Sementara itu, kekuatan gempa menurut Institut Geofisika Peru (IGP) melaporkan magnitudo 7,2, melansir TRT. Getaran tersebut terjadi pada pukul 1 siang waktu setempat (1800 GMT) pada kedalaman menengah 108 kilometer (67 mil).
Para ahli geofisika mengatakan kedalaman 108 kilometer membantu menyerap sebagian besar energi seismik sebelum mencapai permukaan, sehingga menghasilkan peringkat intensitas Mercalli III-IV ("guncangan ringan hingga sedang") di dekat episentrum.
Gempa terasa kuat di seluruh wilayah selatan dan tengah Peru, dengan guncangan dilaporkan oleh warga hingga ke ibu kota Lima. Peristiwa ini terjadi setelah periode peningkatan aktivitas seismik di wilayah utara dan selatan negara tersebut.
Kepala Kepolisian Nasional (IGP) mengimbau masyarakat untuk tetap waspada dan meninjau kembali protokol evakuasi rumah tangga, dan menyiapkan perlengkapan darurat mengingat masih terjadinya gempa susulan.

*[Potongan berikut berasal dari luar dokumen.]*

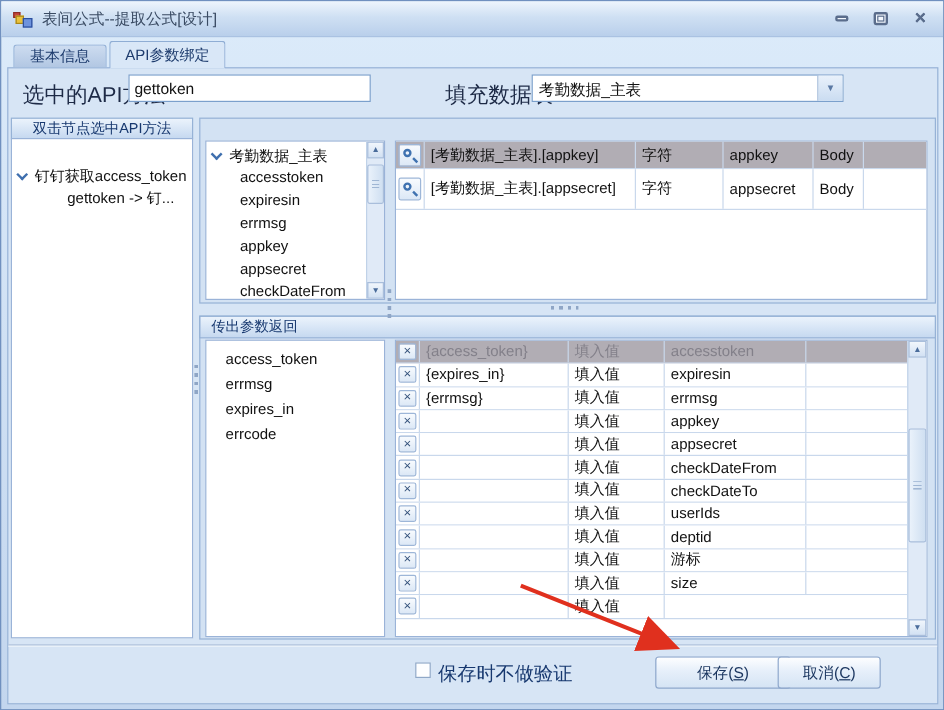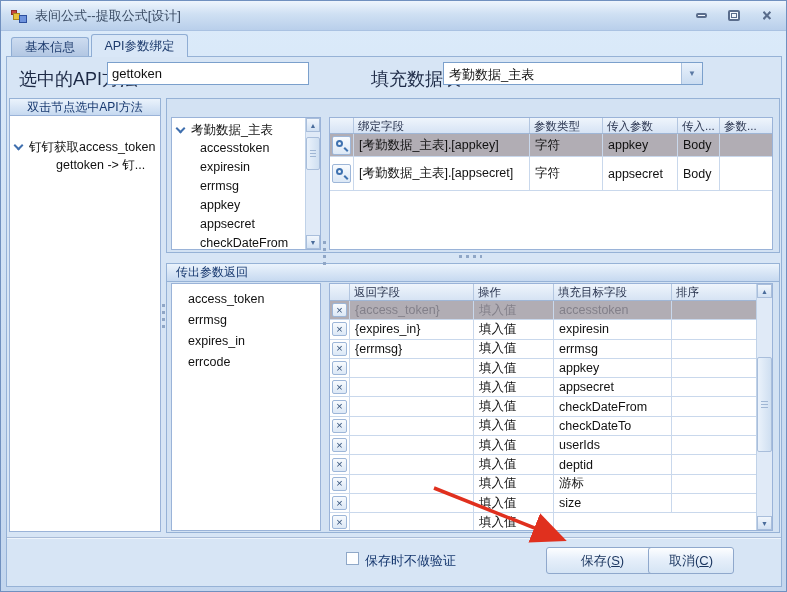"绑定字段" div.grid-head { html: <div> <div></div> <div>绑定字段</div> <div>参数类型</div> <div>传入参数</div> <div>传入...</div> <div>参数...</div> </div> -> none }
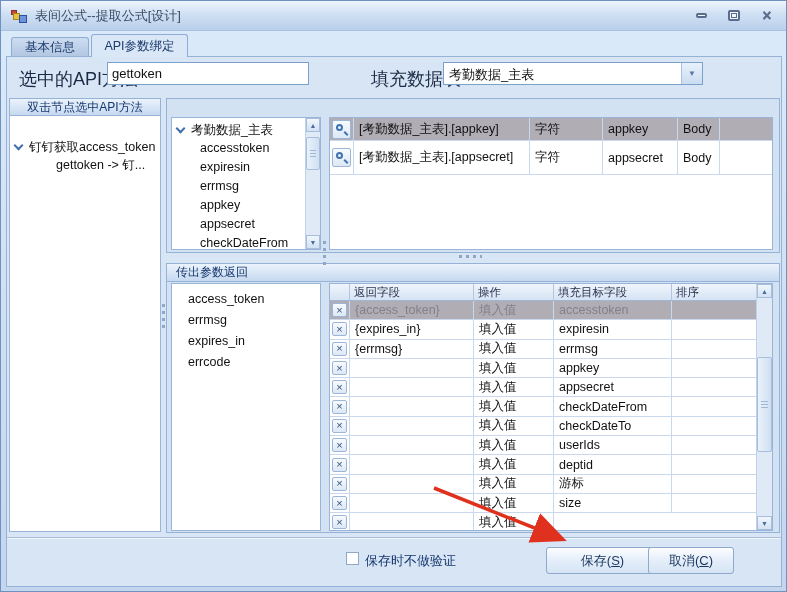"返回字段" div.grid-head { html: <div> <div></div> <div>返回字段</div> <div>操作</div> <div>填充目标字段</div> <div>排序</div> </div> -> none }
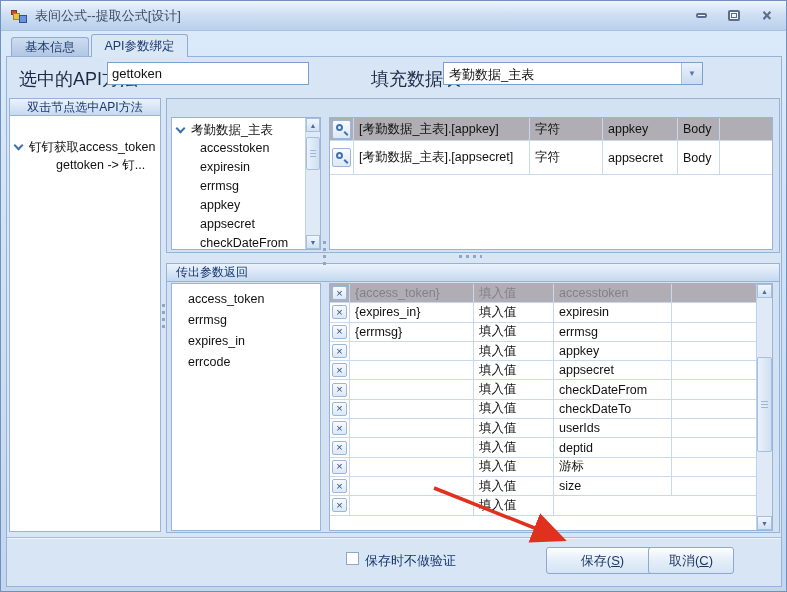"保存时不做验证" .cb-label { font-size: 13px -> 16px }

Peru sering mengalami aktivitas seismik karena lokasinya di "Cincin Api Pasifik". Salah satu gempa bumi paling merusak dalam beberapa dekade terakhir terjadi pada 2007, ketika gempa bumi berkek magnitudo 7,9 melanda terutama wilayah Ica dan menewaskan hampir 600 orang.